2. FORMATION AND OPERATION OF PARTNERSHIP
--------------------------------------
Realmark Property Investors Limited Partnership V (the "Partnership"), a
Delaware Limited Partnership, was formed on February 28, 1986, to invest
in a diversified portfolio of income-producing real estate investments.
In July 1986, the Partnership commenced the public offering of units of
limited partnership interest. Other than matters relating to
organization, it had no business activities and, accordingly, had not
incurred any expenses or earned any income until the first interim
closing (minimum closing) of the offering, which occurred on December 5,
1986. As of December 31, 1987, 20,999.8 units of limited partnership
interest were sold and outstanding, excluding 3 units held by an
affiliate of the General Partners. The offering terminated on October
31, 1987 with gross offering proceeds of $20,999,800. The General
Partners are Realmark Properties, Inc., a wholly-owned subsidiary of
J.M. Jayson & Company, Inc. and Joseph M. Jayson, the Individual General
Partner. Joseph M. Jayson is the sole shareholder of J.M.
Jayson & Company, Inc.
Under the partnership agreement, the general partners and their
affiliates can receive compensation for services rendered and
reimbursement for expenses incurred on behalf of the Partnership.
-7-
<PAGE>
FORMATION AND OPERATION OF PARTNERSHIP (CONTINUED)
--------------------------------------------------
Net income or loss and proceeds arising from a sale or refinancing shall
be distributed first to the limited partners in amounts equivalent to a
7% return on the average of their adjusted capital contributions, then
an amount equal to their capital contributions, then an amount equal to
an additional 5% of the average of their adjusted capital contributions
after the general partners receive a disposition fee, then to all
partners in an amount equal to their respective positive capital
balances and, finally, in the ratio of 87% to the limited partners and
13% to the general partners.
The partnership agreement also provides that distribution of funds,
revenues, costs and expenses arising from partnership activities,
exclusive of any sale or refinancing activities, are to be allocated 97%
to the limited partners and 3% to the general partners.

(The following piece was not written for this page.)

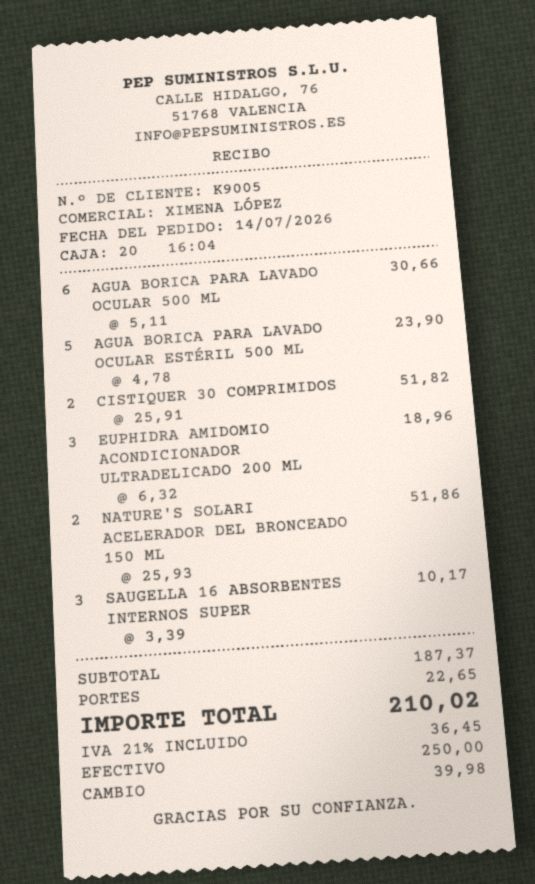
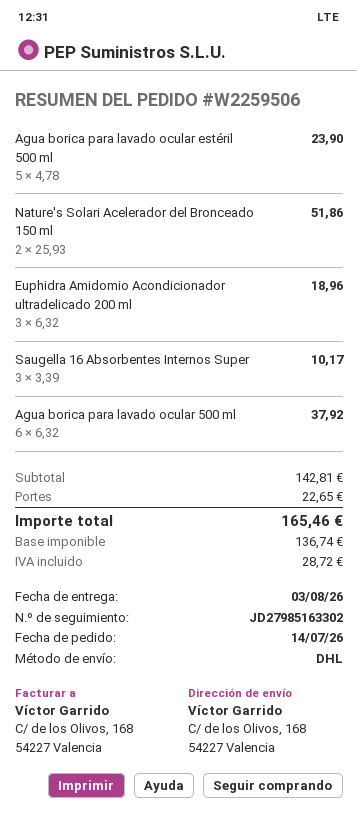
AGUA BORICA PARA LAVADO OCULAR 500 ML: 6 x 5.11 = 30.66 -> 6 x 6.32 = 37.92
CISTIQUER 30 COMPRIMIDOS: 2 x 25.91 = 51.82 -> none
subtotal: 187.37 -> 142.81
tax: 36.45 -> 28.72
total: 210.02 -> 165.46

3. SUMMARY OF SIGNIFICANT ACCOUNTING POLICIES
------------------------------------------
Use of Estimates
----------------
The preparation of financial statements in conformity with generally
accepted accounting principles requires management to make estimates and
assumptions that affect the reported amounts of assets and liabilities
and disclosure of contingent assets and liabilities at the date of the
financial statements and the reported amounts of revenues and expenses
during the reporting period. Actual results could differ from those
estimates.
Cash
----
For purposes of reporting cash flows, cash includes the following items:
cash on hand; cash in checking; and money market savings.
Property and Depreciation
-------------------------
Depreciation is provided using the straight-line method over the
estimated useful lives of the respective assets. Expenditures for
maintenance and repairs are expensed as incurred, and major renewals and
betterment's are capitalized. The Accelerated Cost Recovery System and
Modified Accelerated Cost Recovery System are used to determine
depreciation expense for tax purposes.
-8-
<PAGE>
SUMMARY OF SIGNIFICANT ACCOUNTING POLICIES (CONTINUED)

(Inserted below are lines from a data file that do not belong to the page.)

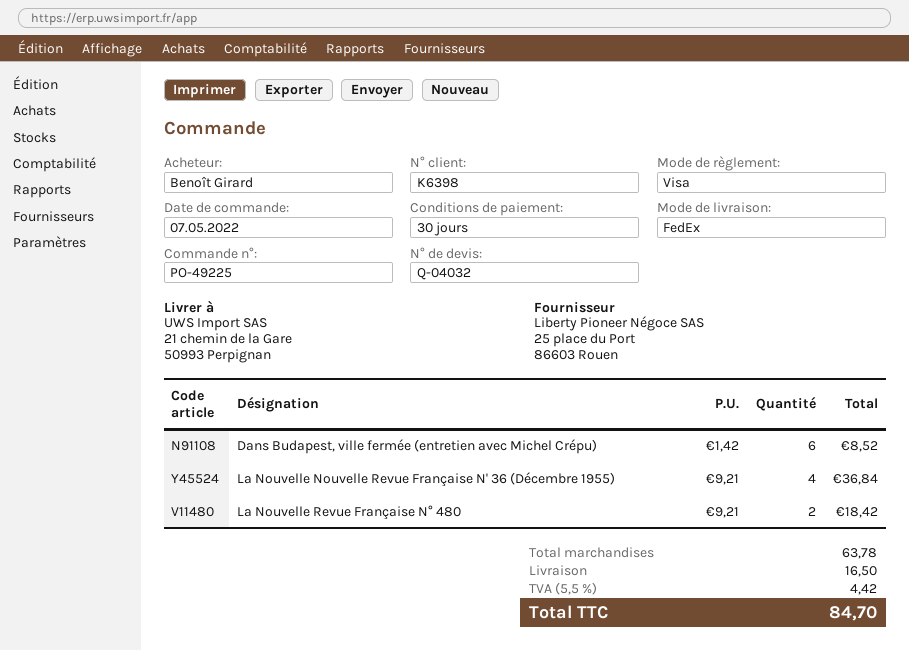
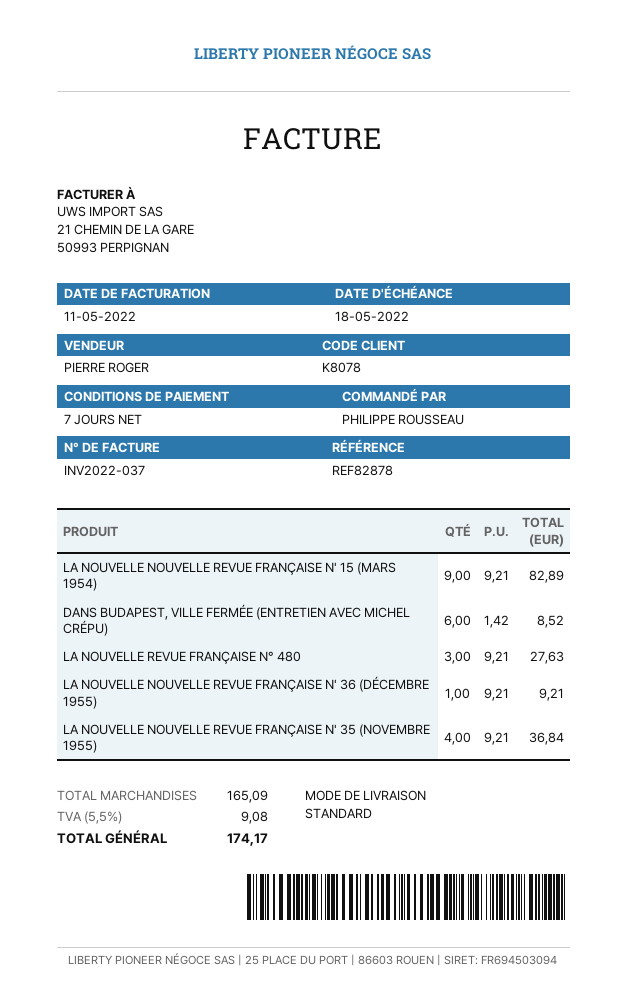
payment terms: 30 days -> 7 days
customer number: K6398 -> K8078
ordered by: Benoît Girard -> PHILIPPE ROUSSEAU
shipping method: FedEx -> standard
La Nouvelle Nouvelle Revue Française N' 36 (Décembre 1955): 4 x 9.21 = 36.84 -> 1 x 9.21 = 9.21
La Nouvelle Revue Française N° 480: 2 x 9.21 = 18.42 -> 3 x 9.21 = 27.63
LA NOUVELLE NOUVELLE REVUE FRANÇAISE N' 15 (MARS 1954): none -> 9 x 9.21 = 82.89
LA NOUVELLE NOUVELLE REVUE FRANÇAISE N' 35 (NOVEMBRE 1955): none -> 4 x 9.21 = 36.84
subtotal: 63.78 -> 165.09
shipping: 16.50 -> none
tax: 5.5% = 4.42 -> 5.5% = 9.08
total: 84.70 -> 174.17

------------------------------------------------------
Rental Income
-------------
Leases for residential properties have terms of one year or less.
Commercial leases generally have terms of from one to five years. Rental
income is recognized on the straight line method over the term of the
lease.
Investments in Mutual Funds
---------------------------
The investments in mutual funds are stated at fair value, which
approximates cost, at March 31, 1999.
Mortgage Costs
--------------
Amortization of other assets includes amortizing mortgage costs that are
incurred in obtaining property mortgage financing and are being
amortized over the terms of the respective mortgages.
Comprehensive Income
--------------------
The Partnership has adopted Statement of Financial Accounting Standards
(SFAS) No. 130, Reporting Comprehensive Income. SFAS 130 establishes
standards for reporting and display of comprehensive income and its
components in a full set of general purpose financial statements.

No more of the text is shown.